Hoy nos hemos despertado un poco más tarde y estamos de celebración. Hace cuarenta y cinco años, los españoles votaron en referéndum su Constitución. Sustantivo proclive a ser manoseado por un buen número de posesivos. La intensidad del manoseo depende de la cuestión territorial. Mi hija la llamó hace unos días «documento». Regresábamos juntas, del colegio, y me explicaba cómo unos niños mayores explicaron a los más pequeños en qué consistía la Constitución. Le respondí que «ese documento» resultaba fundamental para nuestra sociedad, para cualquier sociedad democrática. Que ofrecía un modelo de convivencia basado en la igualdad, nos decía cuáles eran nuestros derechos y nuestros deberes. Que era imperfecta, contradictoria, pero que la necesitábamos para seguir adelante y fortalecer las raíces del esquema democrático. Que desconfiara de quien la despreciara. Le hablé de la dictadura franquista, del lugar que ocupamos, hoy en día, las mujeres gracias a la agenda feminista y su relación directa con los valores democráticos. Que este tiempo imperfecto, contradictorio, sigue ofreciendo un suelo muy resbaladizo para nosotras, pero que cualquier tiempo pasado fue peor. Seguimos caminando. Le pregunté si había comprendido lo que le había dicho. Que le preguntara a su abuela. Que pensara sobre nuestras vidas, sobre las vidas de las mujeres, bajo otro orden del mundo más próximo a las asimetrías y desigualdades. Seguimos caminando de la mano con un silencio cuya huella, intuyo, fue distinta en la cadencia del pensamiento de cada una. Seguí caminando y me alcanzó el verso. «Una puerta de luz/entre los laberintos de la niebla». Pensé que esta parte de esa poesía viva que siempre ha creado Francisco Ruiz Noguera convertía en poesía el caminar propio de la propia Constitución.

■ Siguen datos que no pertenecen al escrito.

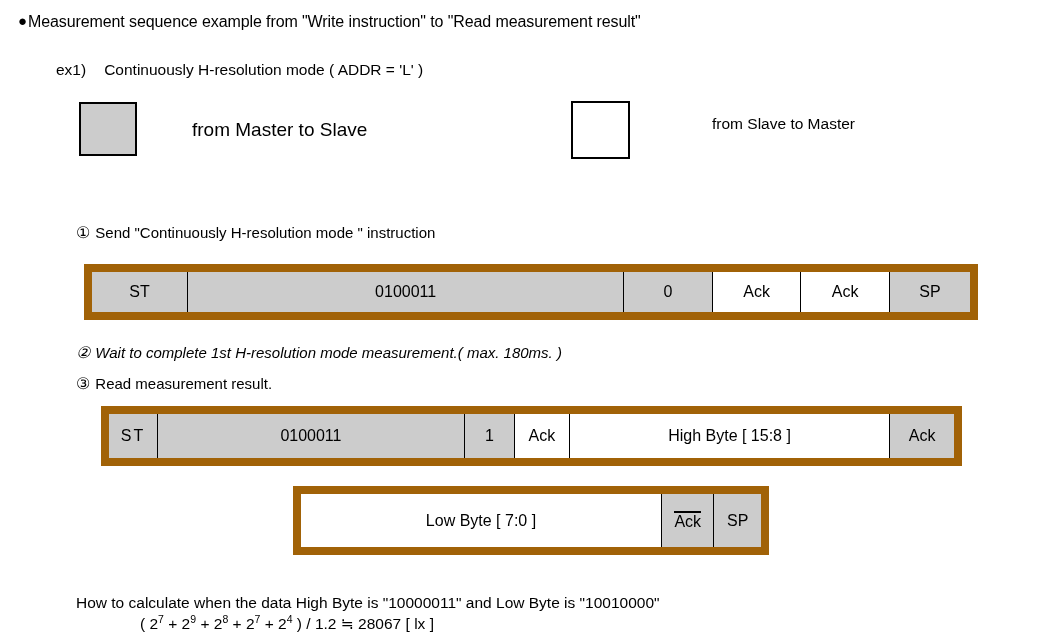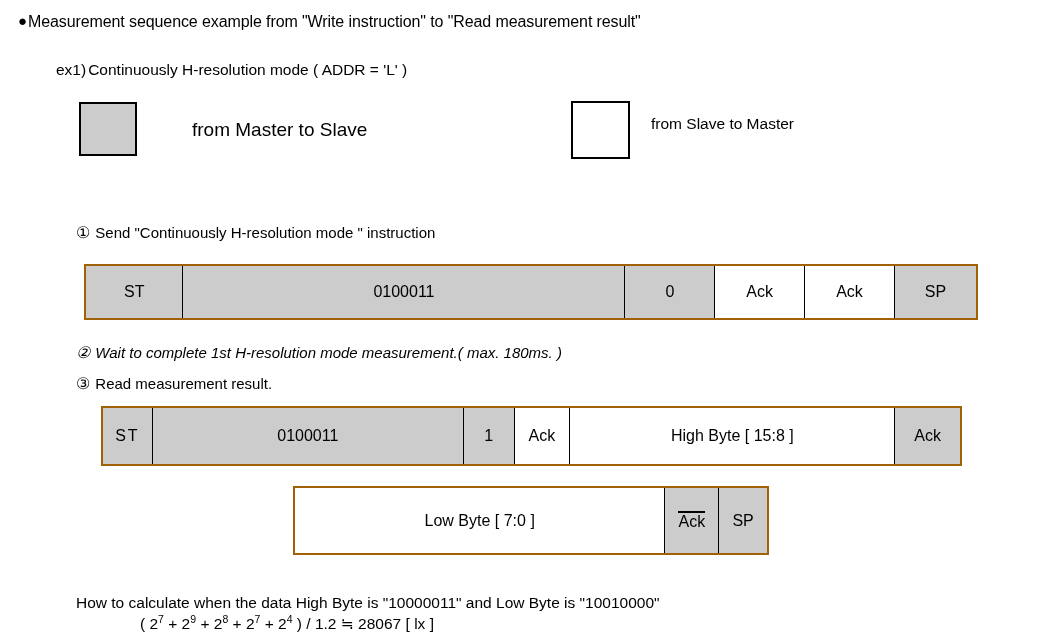"ex1)" #ex-label .ex-tag { margin-right: 2px -> 18px }
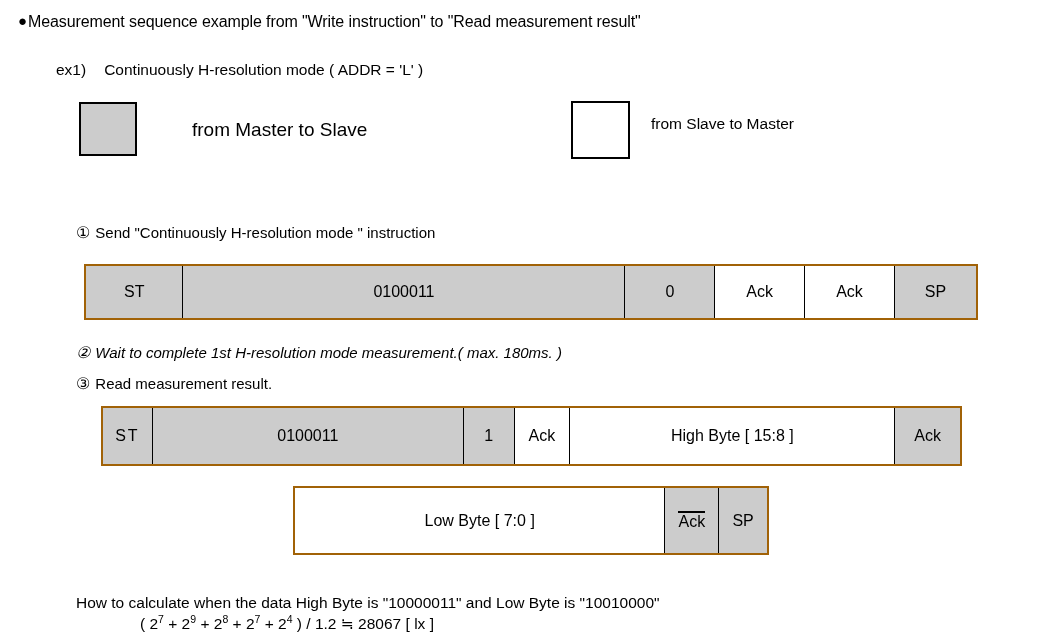"from Slave to Master" #legend-label-slave { left: 651px -> 712px }
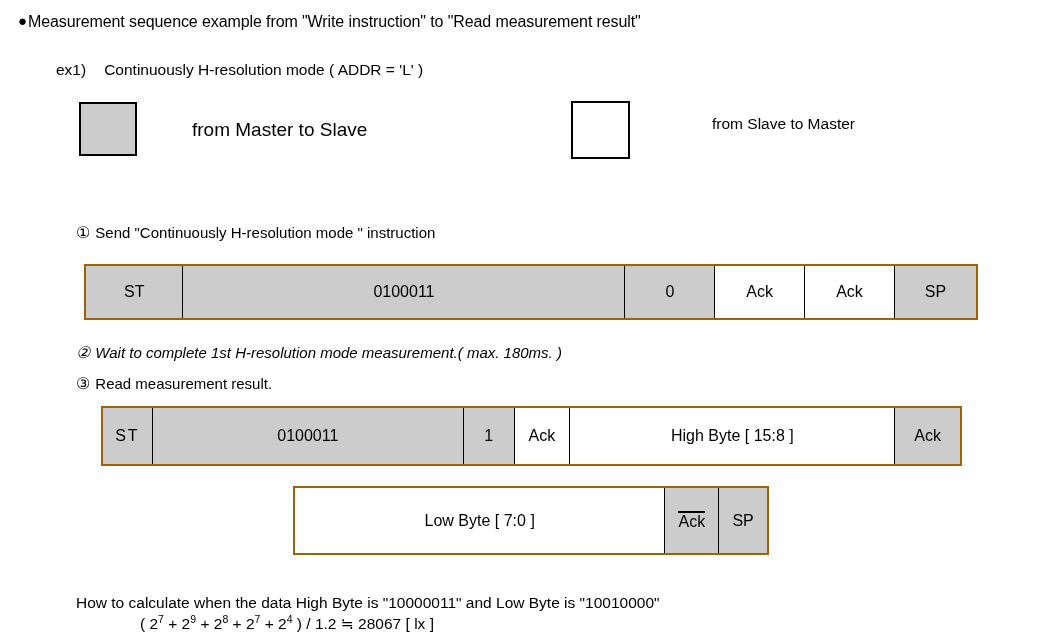"ST" .frame { border: 2px solid #a16207 -> 8px solid #a16207 }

Estamos de celebración y no sé cómo explicar ciertas cosas. De hecho, no sé si hay ciertas cosas que debamos explicar. Sí comprender, pero no sé si explicar. El lenguaje se enreda en mi lengua con ideas que golpean por ser carne y cuerpo. «Somos un cuerpo herido», dejó escrito Jane Austen. Las ideas hieren y están heridas. Las ideas son cuerpos heridos. De ahí surgen. Es, en esa oquedad palpitante, donde nos espera el asombro y la curiosidad. La mejor idea siempre fue amar. Piensa en esto. ¿Has tenido alguna mejor idea en tu vida que ese instante en el que decidiste amor y amar? Ir más allá de uno mismo cotiza al alza por lo escaso del terreno. La pornografía del yo lo invade todo, lo mide todo y ajusta bien fuerte. El empleo que hemos decidido imprimir a las redes sociales, lejos de consolidar esa sociedad del conocimiento para todos, nos ha puesto a correr entre nosotros como caballos desquiciados que sólo buscan una salida al carril de lo único. Ir más allá de uno es subversivo. Por eso desconfiamos de las personas que todavía se enamoran y comprometen. Que fortalecen vínculos, que piensan las herencias y genealogías para ponerlas en el lugar adecuado. Toda celebración debería estar atravesada por el amor. A pesar de la pereza. Allá donde espere.